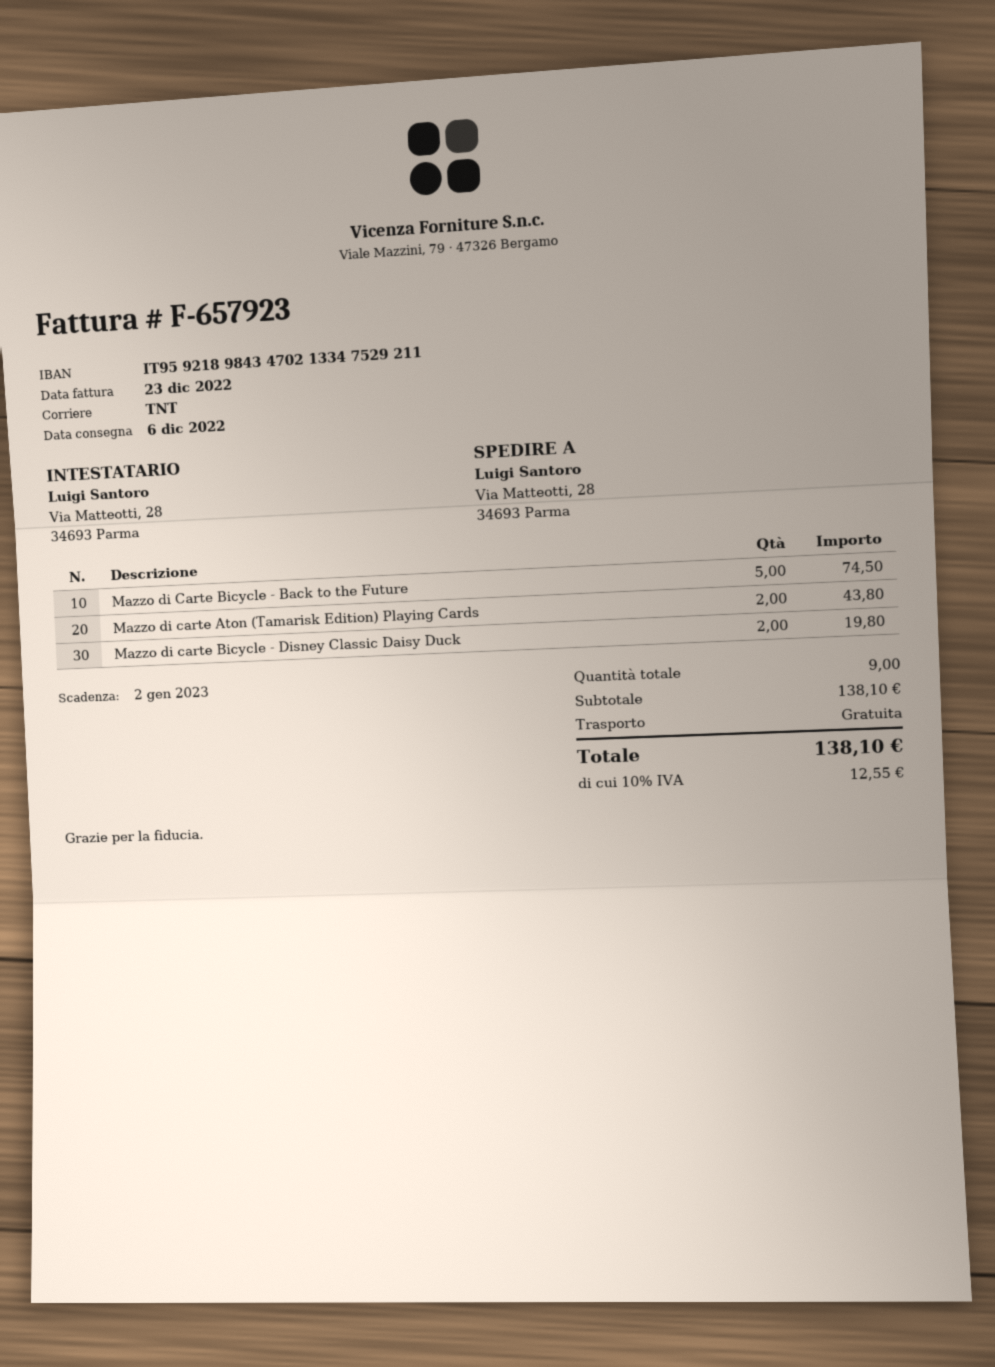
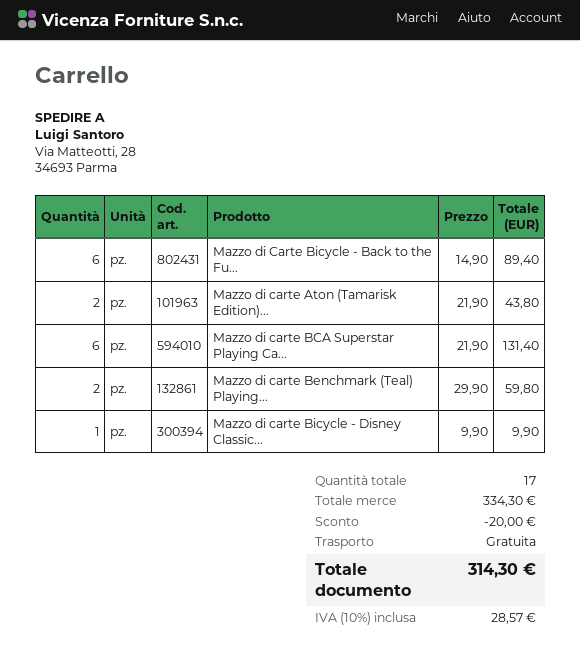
Mazzo di Carte Bicycle - Back to the Future: 5 for 74.50 -> 6 for 89.40
Mazzo di carte Bicycle - Disney Classic Daisy Duck: 2 for 19.80 -> 1 for 9.90
Mazzo di carte BCA Superstar Playing Ca...: none -> 6 for 131.40
Mazzo di carte Benchmark (Teal) Playing...: none -> 2 for 59.80
total quantity: 9 -> 17
subtotal: 138.10 -> 334.30
discount: none -> 20.00
tax: 10% = 12.55 -> 10% = 28.57
total: 138.10 -> 314.30

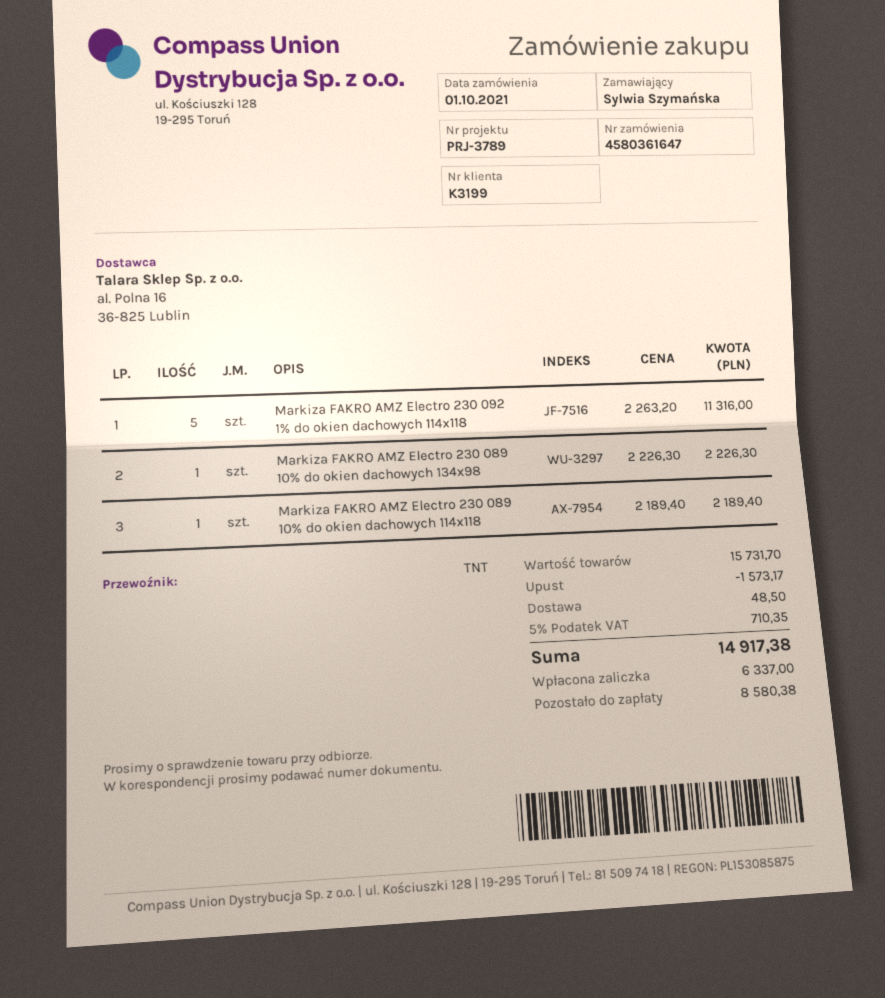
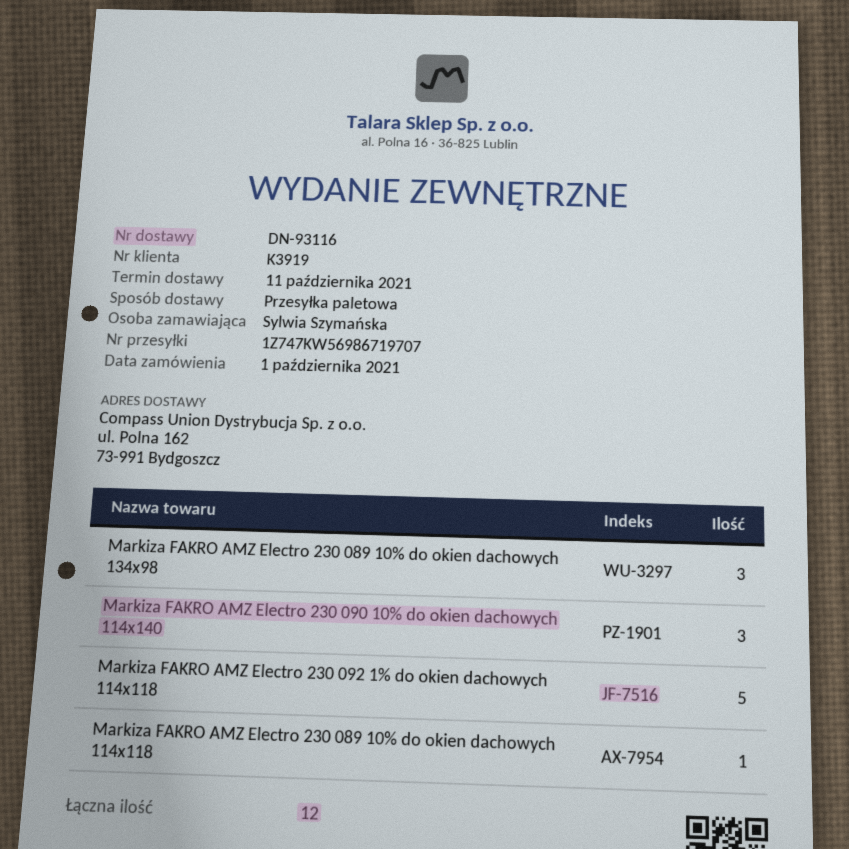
customer number: K3199 -> K3919
shipping method: TNT -> pallet freight
Markiza FAKRO AMZ Electro 230 089 10% do okien dachowych 134x98: 1 -> 3
Markiza FAKRO AMZ Electro 230 090 10% do okien dachowych 114x140: none -> 3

_Exercise prompt_
An exact reprint of the records above is required, with all pictures left out.

_Output_
Mazzo di Carte Bicycle - Back to the Future: 5 for 74.50 -> 6 for 89.40
Mazzo di carte Bicycle - Disney Classic Daisy Duck: 2 for 19.80 -> 1 for 9.90
Mazzo di carte BCA Superstar Playing Ca...: none -> 6 for 131.40
Mazzo di carte Benchmark (Teal) Playing...: none -> 2 for 59.80
total quantity: 9 -> 17
subtotal: 138.10 -> 334.30
discount: none -> 20.00
tax: 10% = 12.55 -> 10% = 28.57
total: 138.10 -> 314.30

customer number: K3199 -> K3919
shipping method: TNT -> pallet freight
Markiza FAKRO AMZ Electro 230 089 10% do okien dachowych 134x98: 1 -> 3
Markiza FAKRO AMZ Electro 230 090 10% do okien dachowych 114x140: none -> 3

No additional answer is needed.